* **AIM OF THE EXERCISE**
Repeat each record below exactly, dropping the pictures.

**** DATA EXTRACTS ****

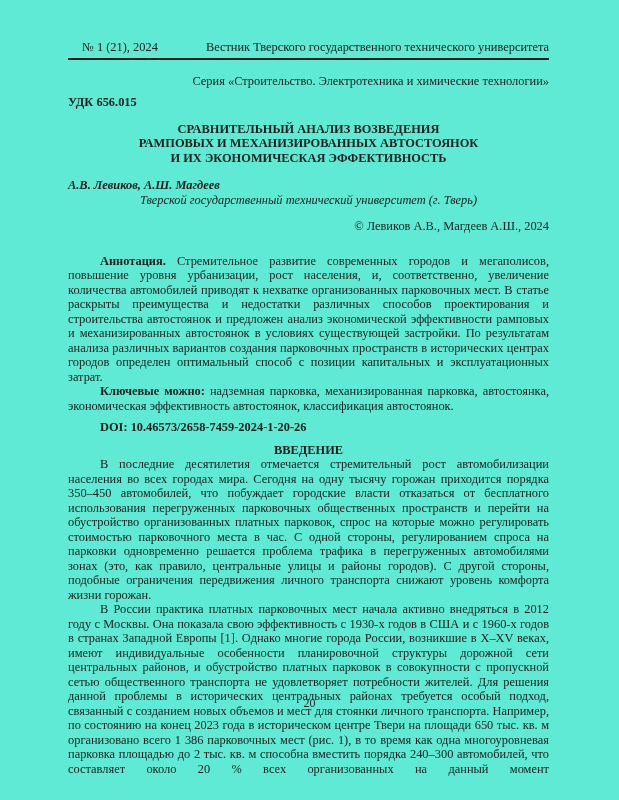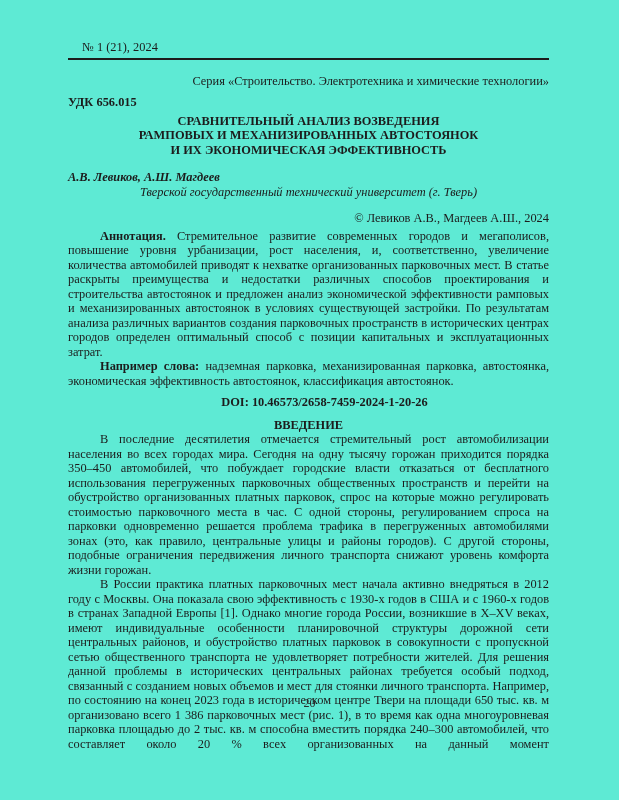"Вестник Тверского государственного" span { html: none -> <span>Вестник Тверского государственного технического университета</span> }
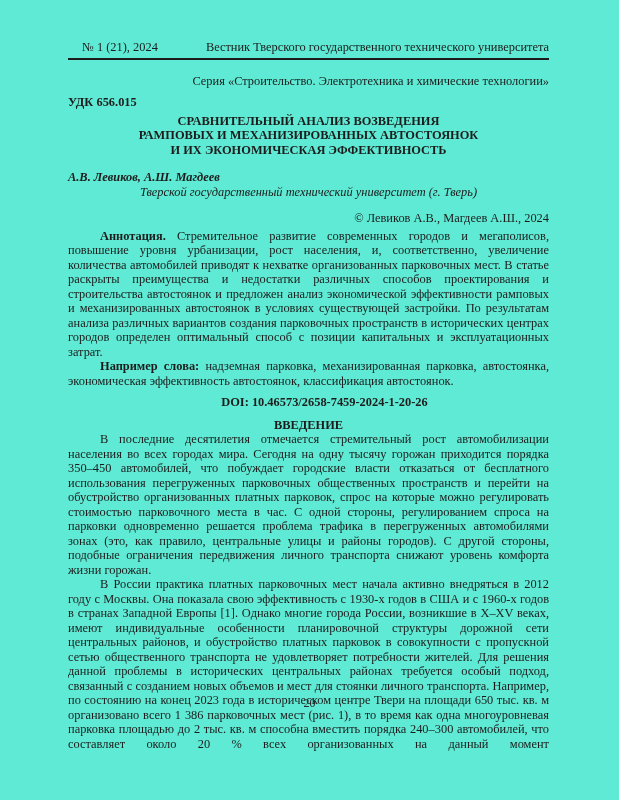"СРАВНИТЕЛЬНЫЙ АНАЛИЗ ВОЗВЕДЕНИЯ" .title { margin-top: 4px -> 12px }
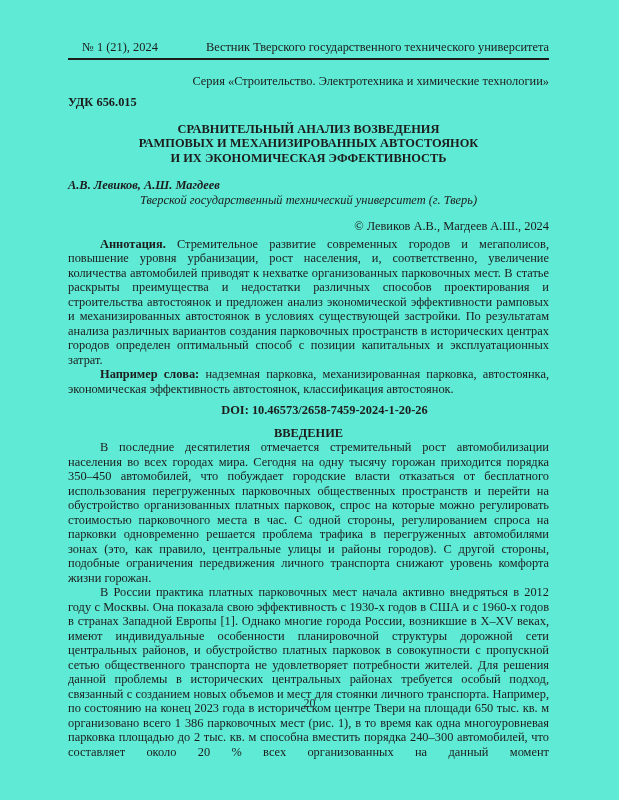"Аннотация. Стремительное развитие" .abstract { margin-top: 3px -> 20px }
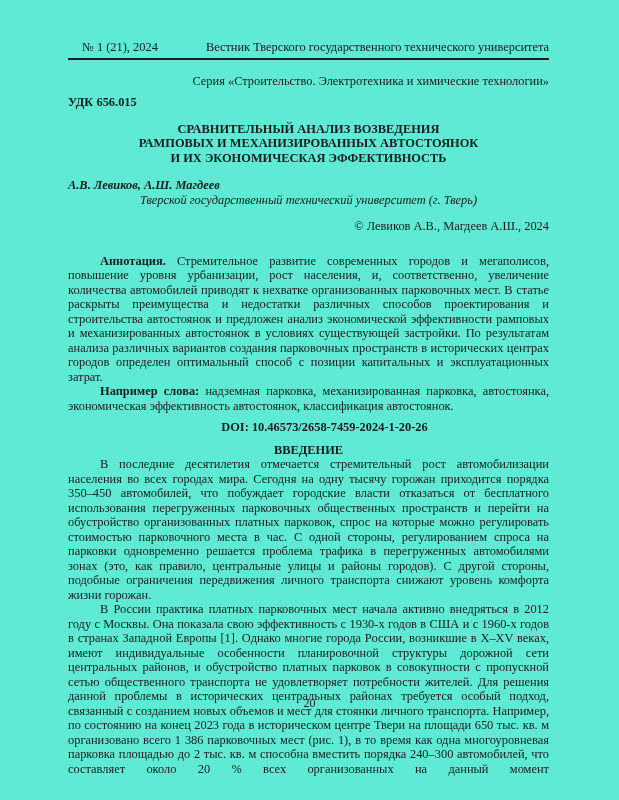"Например слова:" span.runin { text: Например слова -> Ключевые можно }
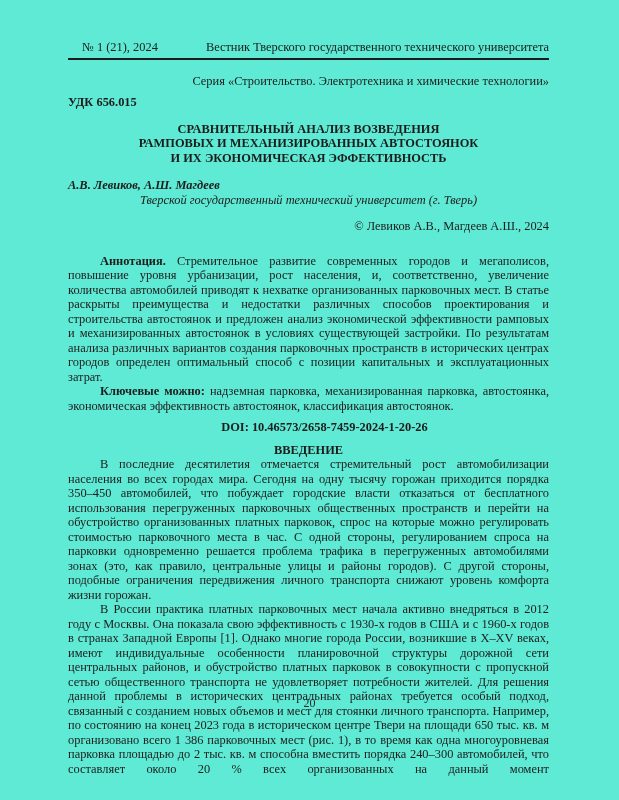"DOI: 10.46573/2658-7459-2024-1-20-26" .doi { text-align: center -> none }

****

* **TASK SOLUTION**
"Вестник Тверского государственного" span { html: none -> <span>Вестник Тверского государственного технического университета</span> }
"СРАВНИТЕЛЬНЫЙ АНАЛИЗ ВОЗВЕДЕНИЯ" .title { margin-top: 4px -> 12px }
"Аннотация. Стремительное развитие" .abstract { margin-top: 3px -> 20px }
"Например слова:" span.runin { text: Например слова -> Ключевые можно }
"DOI: 10.46573/2658-7459-2024-1-20-26" .doi { text-align: center -> none }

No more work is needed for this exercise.